Retype, exactly as they stand, the lines from the start of the data to the line that contains "[101,224,325,247] // Continuous", both ends included. Leave the pictures out.

[Difference listings]
* * *

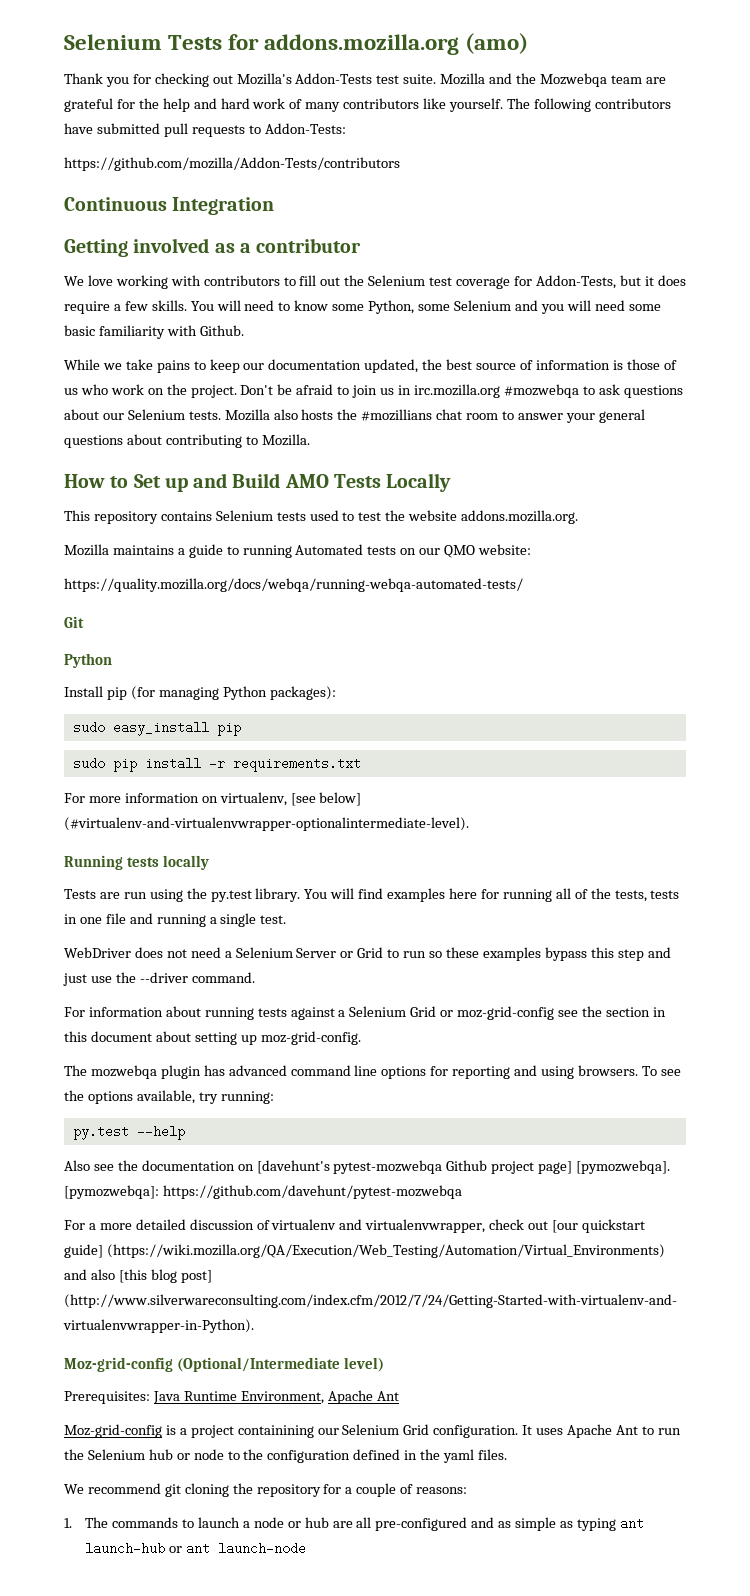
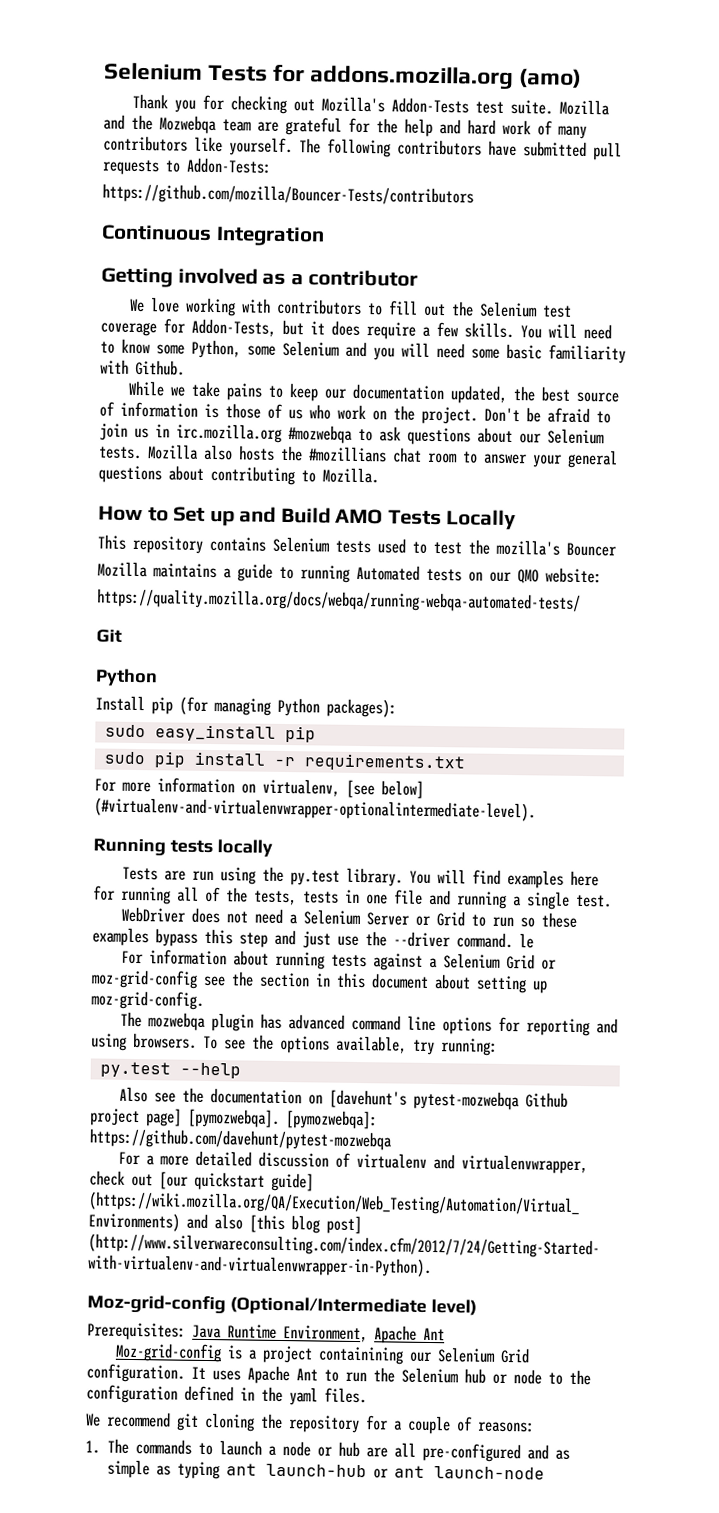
[64,157,400,171] https://github.com/mozilla/Addon-Tests/contributors -> [102,183,474,207] https://github.com/mozilla/Bouncer-Tests/contributors
[408,510,579,524] website addons.mozilla.org. -> [496,539,617,557] mozilla's Bouncer
(255, 977) none -> [519,933,534,949] le

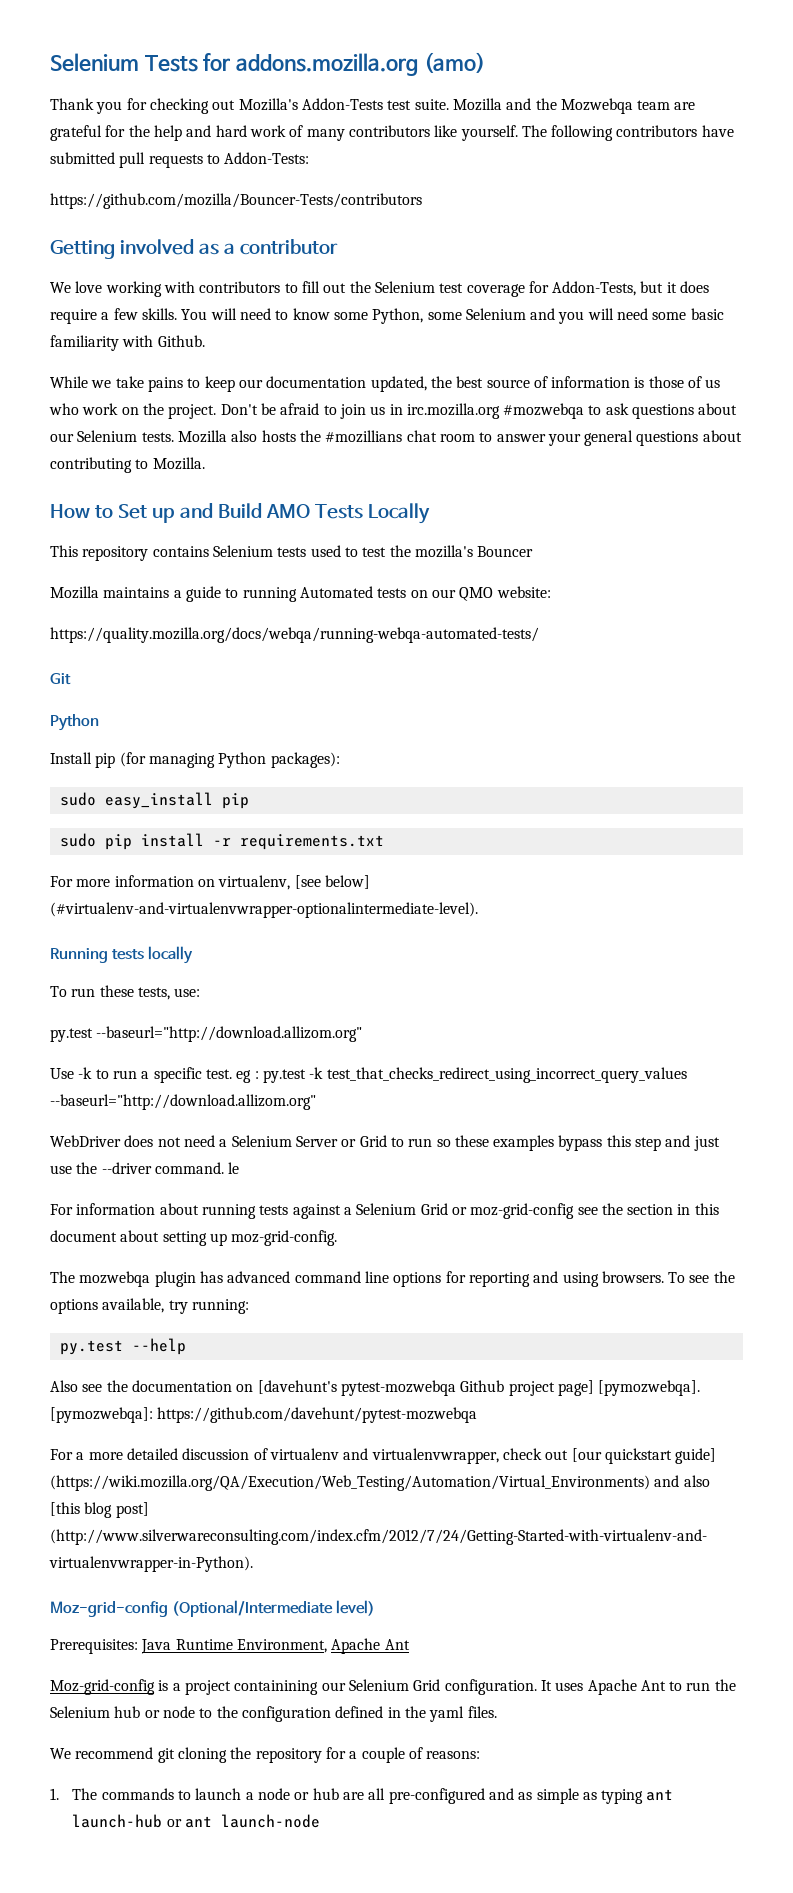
[101,224,325,247] // Continuous Integration -> (422, 201) none
[121,866,599,889] [93,885,612,910] Tests are run using the py.test library. You will find examples here for running all of the tests, tests in one file and running a single test. -> [50,985,201,1000] [50,1026,363,1042] [50,1067,687,1083] [50,1094,316,1110] To run these tests, use: // py.test --baseurl="http://download.allizom.org" // Use -k to run a specific test. eg : py.test -k test_that_checks_redirect_using_incorrect_query_values --baseurl="http://download.allizom.org"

* * *

Exercise response
[64,157,400,171] https://github.com/mozilla/Addon-Tests/contributors -> [102,183,474,207] https://github.com/mozilla/Bouncer-Tests/contributors
[408,510,579,524] website addons.mozilla.org. -> [496,539,617,557] mozilla's Bouncer
(255, 977) none -> [519,933,534,949] le

[101,224,325,247] // Continuous Integration -> (422, 201) none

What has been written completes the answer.